I’ve been brushing up on my DTrace, and I thought it might be helpful to someone somewhere if I wrote my notes up. They’re more Solaris background stuff that helped me understand what DTrace was doing than any kind of DTrace HOWTO. Regular readers will know I hate the HOWTO culture, so I’ve tried to flesh out my notes into a kind of noddy guide to Solaris internals.
vminfo
First, some definitions.
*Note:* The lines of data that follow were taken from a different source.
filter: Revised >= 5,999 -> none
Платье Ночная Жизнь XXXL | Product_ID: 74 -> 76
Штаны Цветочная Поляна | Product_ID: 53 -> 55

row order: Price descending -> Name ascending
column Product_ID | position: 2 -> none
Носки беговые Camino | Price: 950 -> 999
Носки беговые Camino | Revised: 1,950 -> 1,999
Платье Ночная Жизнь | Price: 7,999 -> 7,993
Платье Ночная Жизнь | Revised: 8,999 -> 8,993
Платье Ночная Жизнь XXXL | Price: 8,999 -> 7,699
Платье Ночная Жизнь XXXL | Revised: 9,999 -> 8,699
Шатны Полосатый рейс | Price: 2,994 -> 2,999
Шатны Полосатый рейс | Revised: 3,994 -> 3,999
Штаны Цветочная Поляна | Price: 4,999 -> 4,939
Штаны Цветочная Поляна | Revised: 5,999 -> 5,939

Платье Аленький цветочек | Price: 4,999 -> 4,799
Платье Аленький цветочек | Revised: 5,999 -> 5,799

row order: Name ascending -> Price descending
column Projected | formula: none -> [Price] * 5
And remember that the vminfo
provider looks at
the same kinds of things as vmstat
.
Memory
-
a page is a block of memory. 8kb on SPARCs, 4kb on my x86 workstation, but can take on other sizes with modern MMUs.
pagesize
will tell you your, er, page size. -
backup store/backing store when physical memory starts getting tight, pages of memory are moved out to disk. The backup store for a page is location on disk where that page will be moved to.
When a process is started by fork()
, memory is allocated. Memory
appears to the process as a contiguous block, but it isn’t really - this
is a layer of abstraction provided by the MMU.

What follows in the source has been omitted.